Nous déplorons toutefois des pratiques hélas répandues : le dumping fiscal, par l'exploitation de failles juridiques, qui creuse le manque à gagner pour les États ; ou les subventions étatiques non déclarées, chinoises notamment ; le verrouillage de l'accès aux marchés publics américains ou chinois alors que les nôtres leur sont ouverts.

Tous les secteurs de l'économie nationale, y compris stratégiques, doivent-ils être ouverts sans discrimination à la concurrence étrangère ? L'Allemagne et la France demandent depuis trois ans à l'Union européenne de prendre des mesures, pour l'instant sans succès.

La France joue un rôle actif : volonté de modifier la directive sur les travailleurs détachés, appui de la taxe sur le chiffre d'affaires des géants du numérique, extension du décret Montebourg qui soumet les investissements étrangers dans des domaines stratégiques à l'autorisation de Bercy. Le Buy European Act, pensé sur le modèle du Buy American Act, figurait dans le programme d'Emmanuel Macron.

Vous le voyez : beaucoup a été fait en peu de temps pour refonder la politique de la concurrence, mais il reste des obstacles. Comment les surmonter, pour atteindre l'objectif d'une concurrence équitable et durable ? (Applaudissements sur les bancs des groupes LaREM et Les Indépendants ; M. Jean Bizet applaudit également.)

Mme Delphine Gény-Stephann, secrétaire d'État auprès du ministre de l'économie et des finances .  - La concurrence est une caractéristique intrinsèque de nos économies de marché : sans concurrence, pas de nouveaux entrants, pas de nouveaux produits, et une logique de rente. Bien utilisée, elle sert l'ordre public économique.

Ce débat a passionné les économistes, et est au coeur de la construction européenne.

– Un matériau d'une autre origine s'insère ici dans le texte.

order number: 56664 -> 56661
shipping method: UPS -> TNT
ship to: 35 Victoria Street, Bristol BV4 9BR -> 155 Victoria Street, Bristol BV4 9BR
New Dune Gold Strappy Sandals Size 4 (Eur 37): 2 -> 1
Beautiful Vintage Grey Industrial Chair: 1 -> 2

Un mot d'actualité : le 8 mars dernier, le président Trump a annoncé des droits de douane sur l'acier et l'aluminium qui pénaliseront surtout des alliés des États-Unis : l'Union européenne, mais aussi le Canada, le Brésil, l'Argentine, le Mexique et la Corée.

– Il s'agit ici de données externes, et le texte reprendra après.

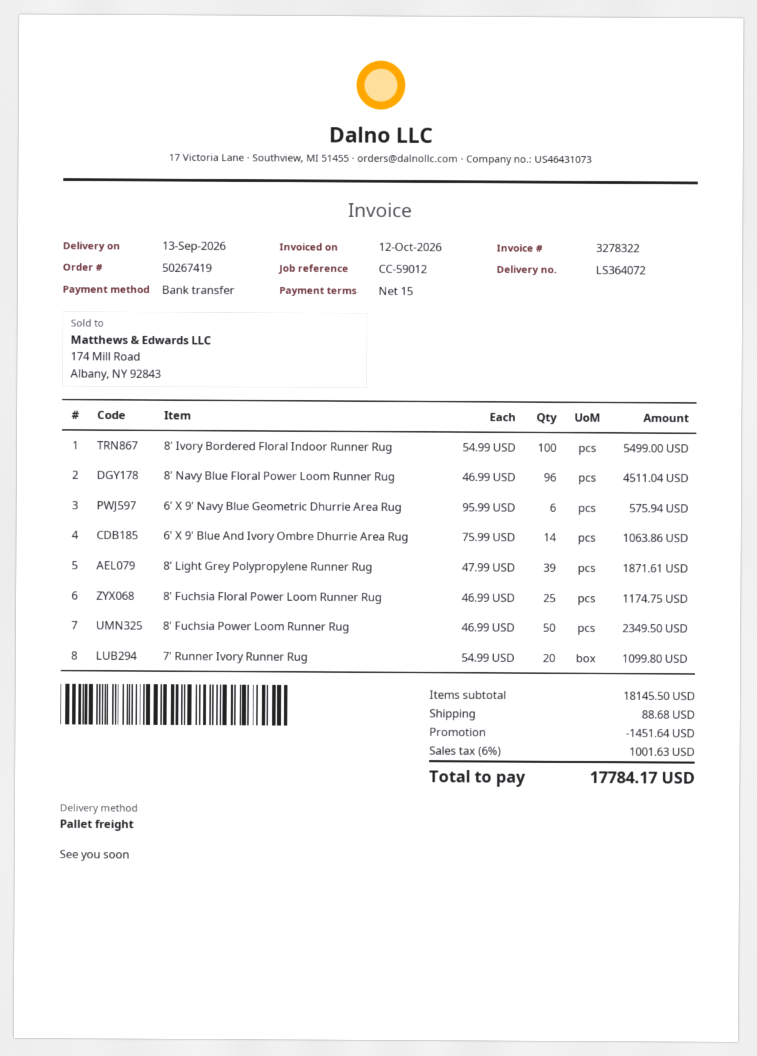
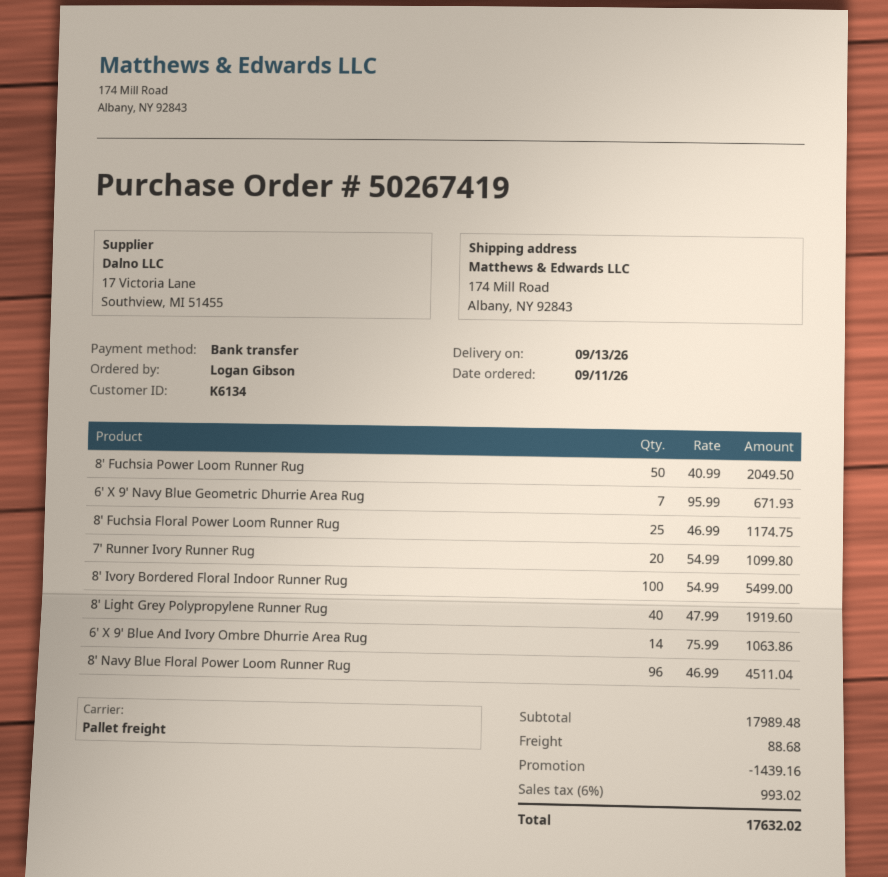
6' X 9' Navy Blue Geometric Dhurrie Area Rug: 6 x 95.99 = 575.94 -> 7 x 95.99 = 671.93
8' Light Grey Polypropylene Runner Rug: 39 x 47.99 = 1871.61 -> 40 x 47.99 = 1919.60
8' Fuchsia Power Loom Runner Rug: 50 x 46.99 = 2349.50 -> 50 x 40.99 = 2049.50
subtotal: 18145.50 -> 17989.48
discount: 1451.64 -> 1439.16
tax: 6% = 1001.63 -> 6% = 993.02
total: 17784.17 -> 17632.02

L'Union européenne a immédiatement réagi : elle n'est pas à l'origine des surcapacités du secteur et ne menace pas la sécurité des États-Unis, dont elle est l'allié. L'administration Trump a accepté l'exemption temporaire de l'Union européenne ; nous demandons toujours une exemption permanente et inconditionnelle des mesures sur l'acier et l'aluminium et refuserons toute négociation commerciale sous la menace.

Saisine de l'organe de règlement des différends de l'Organisation mondiale du commerce (OMC), mesures de sauvegarde pour protéger l'industrie européenne de l'acier, mesures de compensation sur des produits américains ciblés, nous restons vigilants. La France reste attachée aux règles du commerce mondial, même si elles sont imparfaitement adaptées aux réalités commerciales - les subventions massives de certains États à leurs entreprises nationales, par exemple. Nos entreprises ne luttent pas toujours à armes égales.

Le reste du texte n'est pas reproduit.